How to conjure up a £3,800 tax cut

It’s great to read David Cameron’s article in The Times today making the moral case for tax cuts. It’s tough for him to do so, given that his Chancellor has pushed back the date for balancing the books until 2018/19, a decade after the crash. But he has been doing some maths, which makes its way in to the Times splash:-

An average worker will pay £3,800 less income tax between 2015 and 2020 because of sweeping cuts made by the coalition and pledges in the next Tory manifesto, David Cameron has said.

Great news! £3,800 in the next parliament! A figure you can campaign on – except it is an illusion. Let’s look at what the PM said:-

In the next parliament, we will go further. We have made two clear commitments. First, we will raise the tax threshold again, so that nobody earning less than £12,500 will pay income tax. This represents the most progressive, poverty-attacking tax change in the postwar era: it will mean one million more low-paid workers will not have to pay income tax at all; and it means most basic-rate taxpayers will pay £3,800 less in tax over the next parliament compared with the Labour plans we inherited.

Can you see the trick? He uses the phrase ‘will pay £3,800 less in tax’ and then the caveat ‘compared with the Labour plans we inherited’. This is the political equivalent of saying ‘not!’. The Prime Minister is not talking about tax cuts at all.

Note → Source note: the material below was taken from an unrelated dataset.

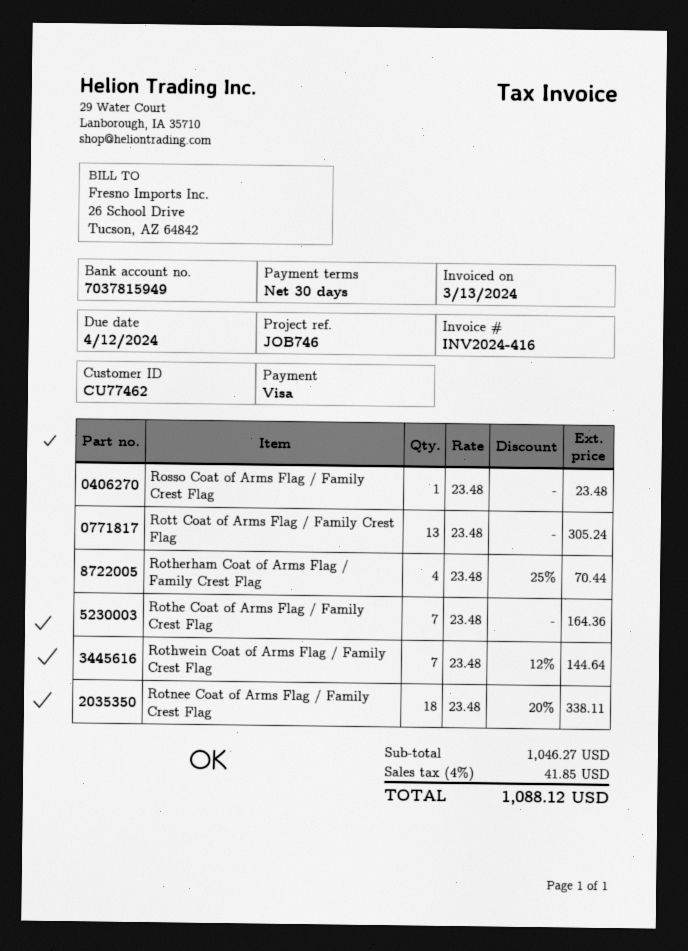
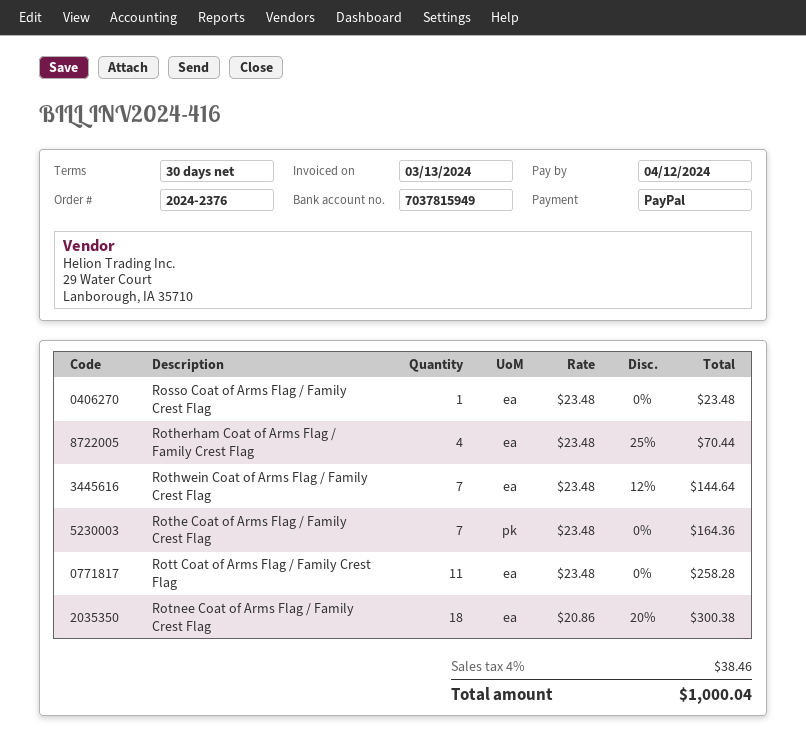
payment method: Visa -> PayPal
Rott Coat of Arms Flag / Family Crest Flag: 13 x 23.48 = 305.24 -> 11 x 23.48 = 258.28
Rotnee Coat of Arms Flag / Family Crest Flag: 18 x 23.48 - 20% = 338.11 -> 18 x 20.86 - 20% = 300.38
tax: 4% = 41.85 -> 4% = 38.46
total: 1088.12 -> 1000.04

He is simply saying that he will not raise taxes as fast as he says Labour would have had the 2005 parliament lasted until 2020.

Thus Cameron’s £3,800 figure is created on the logic that a decision not to increase taxes means that people will pay ‘less’ tax. The word ‘less,’ in this context, is short for ‘less than what we think they would have paid under Labour, assuming Labour would not have changed its policy for ten years’. Such verbal gymnastics are, quite rightly, illegal in the financial services industry.

And that £12,500? He has proposed to raise the tax threshold, but no faster than RPI inflation. The “Labour plans” he refers to uprated each tax threshold by RPI every year – which, if they had been left in place, would take the starting rate threshold to £12,600 by the election after next. Sure, Cameron could have frozen this threshold or raised it more slowly – but that would have been be a tax rise. So he’s talking about a foregone tax rise, not a tax cut. There’s an important difference.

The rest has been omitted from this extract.